A afirmação "O homem é o lobo do homem", introduzida por Thomas Hobbes, revela-se um subtexto perspicaz para essa questão, especialmente quando consideramos o contexto da atual contemporaneidade. Nele, observamos que o ser humano, por natureza, muitas vezes, age de maneira egoísta, podendo representar uma ameaça à própria sobrevivência da espécie.
No âmbito patológico, a depressão manifesta-se por meio de sentimentos de tristeza, pessimismo e autoestima reduzida, frequentemente entrelaçados. Em desafio, transcende limitações e impacta sujeitos de distintas faixas etárias, gêneros e origens.

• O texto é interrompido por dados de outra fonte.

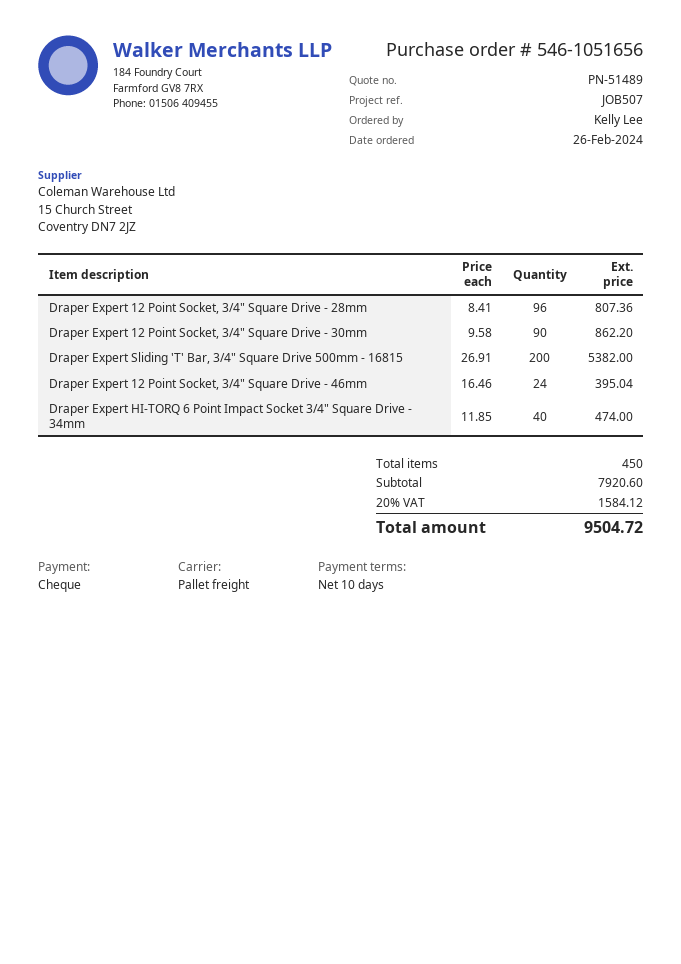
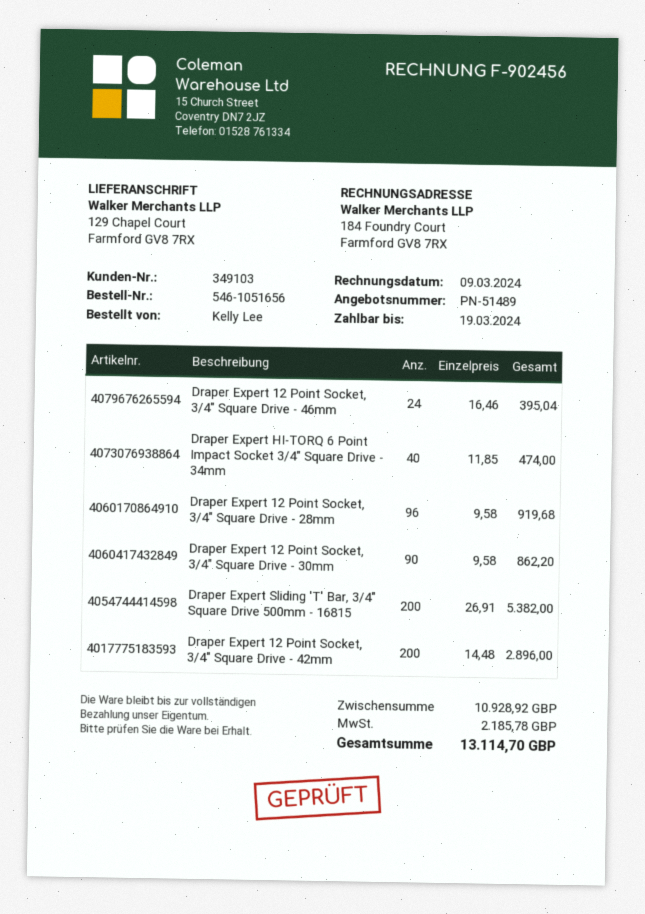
Draper Expert 12 Point Socket, 3/4" Square Drive - 28mm: 96 x 8.41 = 807.36 -> 96 x 9.58 = 919.68
Draper Expert 12 Point Socket, 3/4" Square Drive - 42mm: none -> 200 x 14.48 = 2896.00
subtotal: 7920.60 -> 10928.92
tax: 1584.12 -> 2185.78
total: 9504.72 -> 13114.70

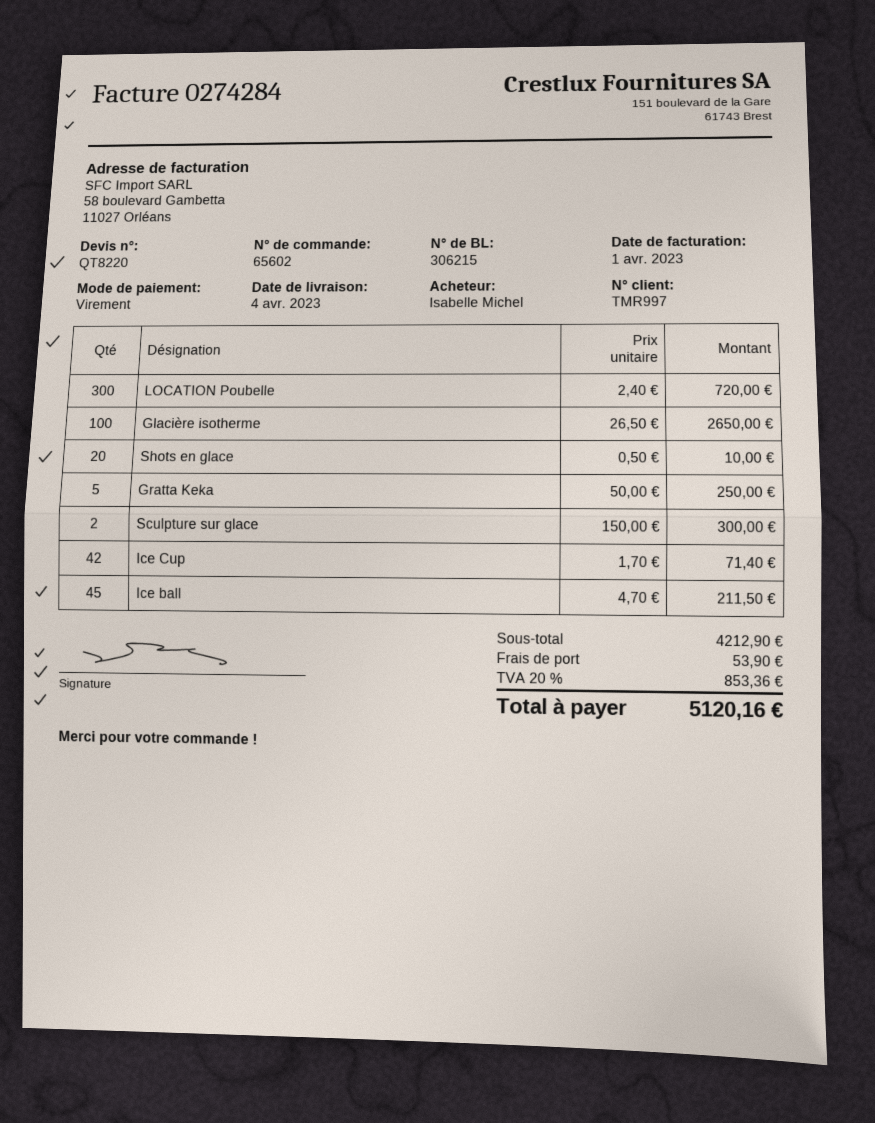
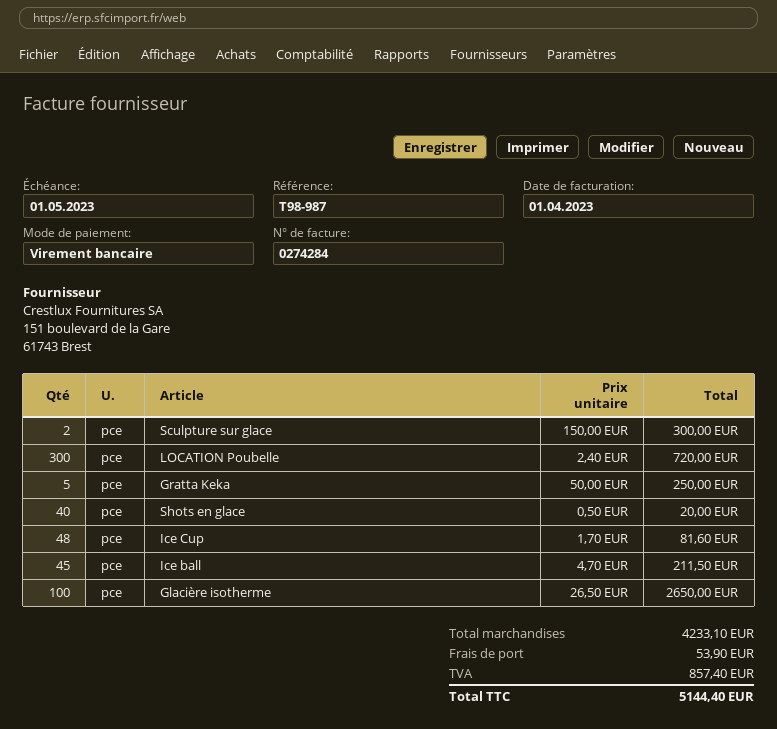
Shots en glace: 20 x 0.50 = 10.00 -> 40 x 0.50 = 20.00
Ice Cup: 42 x 1.70 = 71.40 -> 48 x 1.70 = 81.60
subtotal: 4212.90 -> 4233.10
tax: 853.36 -> 857.40
total: 5120.16 -> 5144.40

Sua natureza, aborda elementos biológicos, psicológicos e sociais. Tal complexidade, é visível na obra cinematográfica “A Baleia”, onde o personagem Charlie incessantemente busca conexão com sua filha Ellie. Esta, por sua vez, tende a ver o mal em todos, especialmente em relação ao pai, devido ao fato de tê-la deixado com a mãe ainda pequena. Acontece que, ambos os personagens estão certos, pois todas as pessoas possuem um lado positivo e outro negativo consigo.
Quanto ao filme acima, serve de exemplo para compreender os muitos caminhos obscuros que a doença proporciona a quem ela acomete e, muitas vezes, sem dó nem piedade.
Vale ainda mencionar, que o longa-metragem aborda mais temas importantes para reflexão do telespectador, em especial, nos tempos atuais e líquidos.